Dive Brief:
- A wrongful death lawsuit can move forward with its claim that Cornell University and the city of Ithaca were negligent in the suicide of a Cornell student, a judge has ruled.
- The lawsuit claims that the university and the city failed to exercise reasonable care in the design, construction, and maintenance of a bridge used by the student, Bradley Ginsberg, to jump to his death in 2010.

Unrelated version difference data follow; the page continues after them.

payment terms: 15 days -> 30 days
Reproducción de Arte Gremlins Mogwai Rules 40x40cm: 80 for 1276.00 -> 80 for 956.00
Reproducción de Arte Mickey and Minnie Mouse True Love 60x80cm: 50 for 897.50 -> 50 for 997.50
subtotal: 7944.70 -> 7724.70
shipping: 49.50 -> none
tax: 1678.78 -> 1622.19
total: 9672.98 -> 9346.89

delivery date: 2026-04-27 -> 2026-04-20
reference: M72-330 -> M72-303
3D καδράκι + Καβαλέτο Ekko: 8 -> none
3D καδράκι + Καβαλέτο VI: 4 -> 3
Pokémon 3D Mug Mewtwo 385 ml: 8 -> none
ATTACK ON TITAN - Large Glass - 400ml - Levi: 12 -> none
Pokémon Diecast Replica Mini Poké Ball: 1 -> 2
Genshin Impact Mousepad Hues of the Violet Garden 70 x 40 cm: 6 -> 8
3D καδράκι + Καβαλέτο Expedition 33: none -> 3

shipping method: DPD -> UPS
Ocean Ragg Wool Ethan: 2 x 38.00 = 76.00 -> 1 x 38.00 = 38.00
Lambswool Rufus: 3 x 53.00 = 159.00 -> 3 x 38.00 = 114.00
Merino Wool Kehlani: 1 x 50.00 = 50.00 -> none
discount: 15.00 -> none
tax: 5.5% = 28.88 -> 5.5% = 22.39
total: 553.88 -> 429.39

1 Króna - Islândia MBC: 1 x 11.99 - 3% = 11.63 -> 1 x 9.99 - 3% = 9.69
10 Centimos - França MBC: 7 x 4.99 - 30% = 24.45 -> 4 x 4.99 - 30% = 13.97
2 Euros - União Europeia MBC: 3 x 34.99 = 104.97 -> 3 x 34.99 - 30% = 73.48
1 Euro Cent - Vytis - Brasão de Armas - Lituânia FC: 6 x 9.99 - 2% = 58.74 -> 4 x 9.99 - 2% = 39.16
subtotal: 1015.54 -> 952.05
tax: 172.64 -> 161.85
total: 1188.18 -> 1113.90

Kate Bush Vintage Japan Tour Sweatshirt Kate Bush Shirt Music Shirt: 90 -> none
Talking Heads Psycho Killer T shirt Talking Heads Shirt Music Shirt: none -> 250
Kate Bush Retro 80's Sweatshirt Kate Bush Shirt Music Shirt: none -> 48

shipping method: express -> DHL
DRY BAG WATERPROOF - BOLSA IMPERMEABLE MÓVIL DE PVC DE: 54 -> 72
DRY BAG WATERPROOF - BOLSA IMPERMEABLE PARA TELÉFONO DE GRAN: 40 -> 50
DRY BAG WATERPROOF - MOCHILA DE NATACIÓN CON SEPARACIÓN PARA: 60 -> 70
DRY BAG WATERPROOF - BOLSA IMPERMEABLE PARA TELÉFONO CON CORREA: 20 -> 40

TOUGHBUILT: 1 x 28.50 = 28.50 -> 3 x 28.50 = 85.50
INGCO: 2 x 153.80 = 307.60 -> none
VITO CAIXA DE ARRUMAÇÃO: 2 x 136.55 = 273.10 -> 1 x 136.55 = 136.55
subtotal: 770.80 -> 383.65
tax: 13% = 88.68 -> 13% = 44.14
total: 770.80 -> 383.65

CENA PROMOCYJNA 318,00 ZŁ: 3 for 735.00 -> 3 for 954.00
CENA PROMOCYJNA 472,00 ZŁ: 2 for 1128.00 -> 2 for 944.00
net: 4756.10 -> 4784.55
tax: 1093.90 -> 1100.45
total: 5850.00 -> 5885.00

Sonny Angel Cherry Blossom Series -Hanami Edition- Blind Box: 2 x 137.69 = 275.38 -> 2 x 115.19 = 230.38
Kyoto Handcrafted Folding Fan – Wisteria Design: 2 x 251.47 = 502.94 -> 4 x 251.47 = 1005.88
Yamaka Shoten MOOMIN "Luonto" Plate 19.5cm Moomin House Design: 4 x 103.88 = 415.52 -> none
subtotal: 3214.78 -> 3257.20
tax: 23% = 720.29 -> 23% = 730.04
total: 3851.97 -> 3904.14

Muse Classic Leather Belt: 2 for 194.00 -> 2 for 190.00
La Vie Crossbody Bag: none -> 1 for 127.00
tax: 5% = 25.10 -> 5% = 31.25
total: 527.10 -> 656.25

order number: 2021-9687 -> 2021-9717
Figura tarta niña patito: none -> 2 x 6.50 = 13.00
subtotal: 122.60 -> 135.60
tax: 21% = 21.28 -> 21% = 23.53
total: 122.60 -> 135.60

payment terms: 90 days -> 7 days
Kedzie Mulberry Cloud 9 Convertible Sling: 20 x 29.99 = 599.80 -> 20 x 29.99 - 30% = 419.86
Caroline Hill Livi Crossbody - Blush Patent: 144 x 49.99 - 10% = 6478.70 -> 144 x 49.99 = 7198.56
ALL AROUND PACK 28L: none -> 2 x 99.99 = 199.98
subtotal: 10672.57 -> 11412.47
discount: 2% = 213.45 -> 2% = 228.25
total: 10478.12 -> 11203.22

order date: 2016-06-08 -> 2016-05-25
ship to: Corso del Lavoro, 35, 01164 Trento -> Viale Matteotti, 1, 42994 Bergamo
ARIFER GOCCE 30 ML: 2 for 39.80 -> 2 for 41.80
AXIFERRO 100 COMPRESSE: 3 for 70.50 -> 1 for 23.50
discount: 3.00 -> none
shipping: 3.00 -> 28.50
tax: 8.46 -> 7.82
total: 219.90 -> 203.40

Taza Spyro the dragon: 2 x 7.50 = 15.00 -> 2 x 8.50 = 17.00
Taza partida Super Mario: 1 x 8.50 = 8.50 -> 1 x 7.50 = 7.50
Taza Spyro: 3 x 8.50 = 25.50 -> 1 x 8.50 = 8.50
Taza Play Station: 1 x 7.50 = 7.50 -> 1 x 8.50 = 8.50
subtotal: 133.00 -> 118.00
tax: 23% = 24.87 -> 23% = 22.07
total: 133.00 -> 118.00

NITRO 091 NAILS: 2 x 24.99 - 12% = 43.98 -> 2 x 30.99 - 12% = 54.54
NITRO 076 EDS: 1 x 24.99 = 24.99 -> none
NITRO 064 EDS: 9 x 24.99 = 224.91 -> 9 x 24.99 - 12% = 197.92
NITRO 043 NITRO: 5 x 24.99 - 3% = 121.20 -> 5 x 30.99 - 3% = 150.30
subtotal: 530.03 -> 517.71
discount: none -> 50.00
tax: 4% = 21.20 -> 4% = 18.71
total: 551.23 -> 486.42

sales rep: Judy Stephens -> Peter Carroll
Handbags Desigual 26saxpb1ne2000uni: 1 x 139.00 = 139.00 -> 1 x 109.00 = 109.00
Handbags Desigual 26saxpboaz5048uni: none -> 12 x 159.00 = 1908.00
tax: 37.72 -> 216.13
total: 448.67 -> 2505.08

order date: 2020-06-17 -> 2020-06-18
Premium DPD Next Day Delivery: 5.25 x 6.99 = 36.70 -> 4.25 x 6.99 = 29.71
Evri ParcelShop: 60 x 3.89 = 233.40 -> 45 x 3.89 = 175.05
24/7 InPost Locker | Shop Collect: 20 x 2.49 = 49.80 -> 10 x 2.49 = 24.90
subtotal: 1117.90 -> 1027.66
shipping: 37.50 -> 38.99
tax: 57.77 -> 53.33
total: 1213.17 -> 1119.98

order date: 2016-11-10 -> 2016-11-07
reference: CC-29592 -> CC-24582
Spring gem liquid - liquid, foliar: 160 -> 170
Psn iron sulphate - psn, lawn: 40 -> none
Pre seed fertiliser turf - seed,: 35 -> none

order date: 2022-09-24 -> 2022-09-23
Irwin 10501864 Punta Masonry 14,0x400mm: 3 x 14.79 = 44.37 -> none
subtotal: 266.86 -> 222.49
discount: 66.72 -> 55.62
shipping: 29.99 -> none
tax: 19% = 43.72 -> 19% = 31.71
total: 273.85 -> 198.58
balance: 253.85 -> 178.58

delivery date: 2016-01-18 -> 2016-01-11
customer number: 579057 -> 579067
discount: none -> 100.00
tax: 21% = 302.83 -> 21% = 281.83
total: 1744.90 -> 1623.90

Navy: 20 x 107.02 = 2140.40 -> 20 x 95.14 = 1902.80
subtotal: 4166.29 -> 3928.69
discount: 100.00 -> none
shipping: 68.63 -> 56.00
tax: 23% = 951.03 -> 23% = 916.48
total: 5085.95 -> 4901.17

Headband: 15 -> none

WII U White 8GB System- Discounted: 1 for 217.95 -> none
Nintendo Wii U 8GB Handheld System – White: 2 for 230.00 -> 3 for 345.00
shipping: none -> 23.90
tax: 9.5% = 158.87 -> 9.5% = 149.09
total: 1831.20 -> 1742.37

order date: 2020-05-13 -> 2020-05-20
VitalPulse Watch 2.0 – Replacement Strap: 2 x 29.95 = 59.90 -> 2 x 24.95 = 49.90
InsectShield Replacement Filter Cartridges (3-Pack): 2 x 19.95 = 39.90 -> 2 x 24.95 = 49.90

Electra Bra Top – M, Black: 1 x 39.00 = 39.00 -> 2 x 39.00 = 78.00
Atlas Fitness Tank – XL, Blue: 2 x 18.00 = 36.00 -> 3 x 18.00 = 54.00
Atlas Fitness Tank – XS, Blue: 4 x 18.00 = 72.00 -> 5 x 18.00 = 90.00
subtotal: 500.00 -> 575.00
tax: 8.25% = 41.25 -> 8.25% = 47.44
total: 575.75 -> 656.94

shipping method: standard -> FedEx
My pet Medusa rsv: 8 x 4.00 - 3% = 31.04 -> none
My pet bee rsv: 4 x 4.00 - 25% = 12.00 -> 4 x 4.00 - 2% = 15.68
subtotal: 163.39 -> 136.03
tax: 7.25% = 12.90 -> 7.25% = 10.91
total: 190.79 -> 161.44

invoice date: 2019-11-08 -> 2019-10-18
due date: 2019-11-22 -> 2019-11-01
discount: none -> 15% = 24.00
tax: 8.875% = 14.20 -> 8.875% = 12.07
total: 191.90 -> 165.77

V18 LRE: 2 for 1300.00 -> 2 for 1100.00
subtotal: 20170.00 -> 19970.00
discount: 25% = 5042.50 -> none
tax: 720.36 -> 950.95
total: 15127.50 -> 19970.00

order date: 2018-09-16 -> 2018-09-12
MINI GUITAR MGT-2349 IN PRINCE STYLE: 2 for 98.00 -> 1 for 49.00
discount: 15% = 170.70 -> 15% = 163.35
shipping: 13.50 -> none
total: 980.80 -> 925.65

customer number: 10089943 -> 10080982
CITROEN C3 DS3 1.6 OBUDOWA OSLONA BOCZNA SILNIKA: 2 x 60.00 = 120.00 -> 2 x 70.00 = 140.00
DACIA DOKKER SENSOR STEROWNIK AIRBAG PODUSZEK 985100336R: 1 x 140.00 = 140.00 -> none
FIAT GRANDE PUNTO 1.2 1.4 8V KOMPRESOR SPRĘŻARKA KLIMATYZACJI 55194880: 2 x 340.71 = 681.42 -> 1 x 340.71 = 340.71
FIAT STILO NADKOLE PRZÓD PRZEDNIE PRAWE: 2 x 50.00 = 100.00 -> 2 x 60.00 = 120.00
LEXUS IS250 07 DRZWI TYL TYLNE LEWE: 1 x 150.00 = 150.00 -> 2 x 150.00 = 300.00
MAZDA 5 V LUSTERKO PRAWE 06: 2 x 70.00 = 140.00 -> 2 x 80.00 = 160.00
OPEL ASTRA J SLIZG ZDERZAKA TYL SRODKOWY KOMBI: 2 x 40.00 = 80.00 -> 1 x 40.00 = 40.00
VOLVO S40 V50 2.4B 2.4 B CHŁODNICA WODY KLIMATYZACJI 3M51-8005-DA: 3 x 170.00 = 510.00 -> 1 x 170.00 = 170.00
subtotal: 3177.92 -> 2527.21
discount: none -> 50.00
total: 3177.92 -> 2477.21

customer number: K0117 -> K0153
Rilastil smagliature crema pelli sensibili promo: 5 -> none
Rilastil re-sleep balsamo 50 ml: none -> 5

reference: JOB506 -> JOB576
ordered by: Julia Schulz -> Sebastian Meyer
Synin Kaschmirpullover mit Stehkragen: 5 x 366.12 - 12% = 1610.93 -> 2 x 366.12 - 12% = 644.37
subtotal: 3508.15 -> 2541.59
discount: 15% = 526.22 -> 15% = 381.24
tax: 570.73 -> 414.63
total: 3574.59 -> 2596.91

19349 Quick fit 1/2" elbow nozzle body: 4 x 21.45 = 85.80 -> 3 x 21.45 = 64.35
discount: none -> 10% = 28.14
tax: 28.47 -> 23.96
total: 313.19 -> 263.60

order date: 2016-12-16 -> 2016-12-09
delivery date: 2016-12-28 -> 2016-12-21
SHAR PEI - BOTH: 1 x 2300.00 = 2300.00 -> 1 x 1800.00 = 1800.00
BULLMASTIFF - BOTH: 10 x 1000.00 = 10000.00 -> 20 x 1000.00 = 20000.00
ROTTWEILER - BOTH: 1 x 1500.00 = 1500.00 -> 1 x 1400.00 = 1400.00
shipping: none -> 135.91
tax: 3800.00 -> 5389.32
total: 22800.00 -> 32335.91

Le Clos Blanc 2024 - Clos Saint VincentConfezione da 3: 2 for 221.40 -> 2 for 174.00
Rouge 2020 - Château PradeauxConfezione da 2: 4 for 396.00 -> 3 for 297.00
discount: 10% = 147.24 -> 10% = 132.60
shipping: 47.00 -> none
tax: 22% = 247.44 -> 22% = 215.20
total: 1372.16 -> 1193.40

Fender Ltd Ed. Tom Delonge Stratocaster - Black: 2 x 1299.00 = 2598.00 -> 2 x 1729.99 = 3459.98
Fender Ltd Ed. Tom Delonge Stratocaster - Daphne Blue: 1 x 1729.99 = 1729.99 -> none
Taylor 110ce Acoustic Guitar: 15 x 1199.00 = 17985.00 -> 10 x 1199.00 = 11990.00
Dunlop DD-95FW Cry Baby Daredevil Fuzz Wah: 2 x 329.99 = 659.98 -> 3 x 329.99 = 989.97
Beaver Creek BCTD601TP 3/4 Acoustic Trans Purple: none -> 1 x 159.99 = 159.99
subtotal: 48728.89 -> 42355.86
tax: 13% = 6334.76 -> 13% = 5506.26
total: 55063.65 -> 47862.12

- Two other Cornell students also committed suicide from bridges in the months following Ginsberg’s death.
Dive Insight:
Cornell should have foreseen that suicide attempts from the bridge were likely, the U.S. District Court judge ruled. Between 1990 and 2010, 27 people committed suicide on or near the Cornell campus, including 13 jumping deaths. Some of the claims in the wrongful death lawsuit, filed by Ginsberg’s father, have been dismissed, including claims against individuals and a claim for punitive damages. Originally, the 2011 lawsuit was seeking $168 million. Ginsberg jumped from the city-owned Thurston Avenue bridge over the Fall Creek gorge. Cornell owns four other bridges, while the city owns three. No suicide attempts at the bridges have been reported since Cornell finished installing permanent steel-mesh nets below all of the bridges in May 2013.